No me gusta pensar en eso. Me gusta recordar la parte donde se me acerca al oído mientras me llevan por los corredores de lo que asumo era una clínica, y me pide que me case con él. Me muestra un anillo hermoso, de oro blanco con una piedrita morada en él. Lo miro fijamente y sin decirle nada, el sabe que la respuesta es sí.

Hoy lo espero como todos los días en la puerta de su casa, tengo puesta mi cadenita de plata con lagrimitas y el hermoso anillo de compromiso con la piedra morada que hace juego perfecto con el color de mi vestido y mi alegría. Siempre tarda. Sale con un ramo de rosas azules y esa enorme sonrisa que hace que se me caliente el alma.
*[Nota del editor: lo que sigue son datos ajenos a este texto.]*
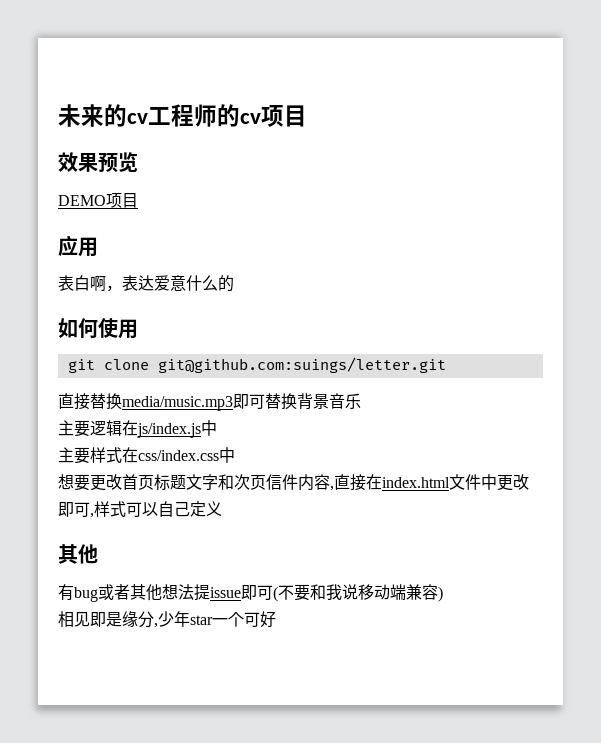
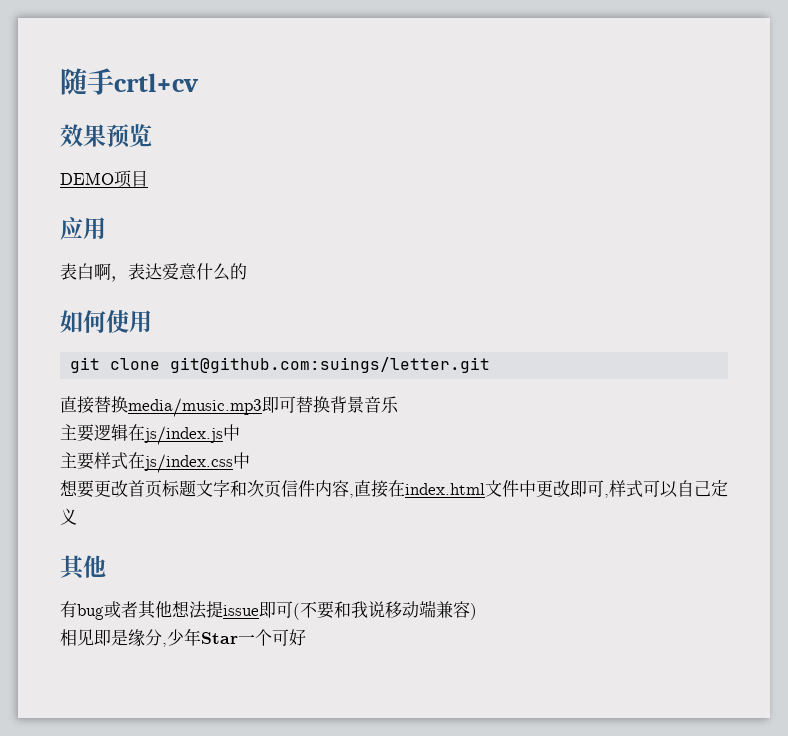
[58,104,307,127] 未来的cv工程师的cv项目 -> [60,68,199,95] 随手crtl+cv
[138,450,219,461] css/index.css -> [144,454,233,473] js/index.css
[190,615,213,625] star -> [201,632,238,644] Star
Camina hacia mí pero el trayecto se hace eterno, lo veo que avanza pero es como si el camino se alargara con cada uno de sus pasos, como si en vez de avanzar hacia mí, se alejara. La espera me cansa, me da sueño. Pero no importa, porque al día siguiente vuelvo a su puerta, vuelve a salir y sé que pronto, muy pronto me abrazará, muy pronto me besará, muy pronto seré su esposa. Sólo tengo que vivir.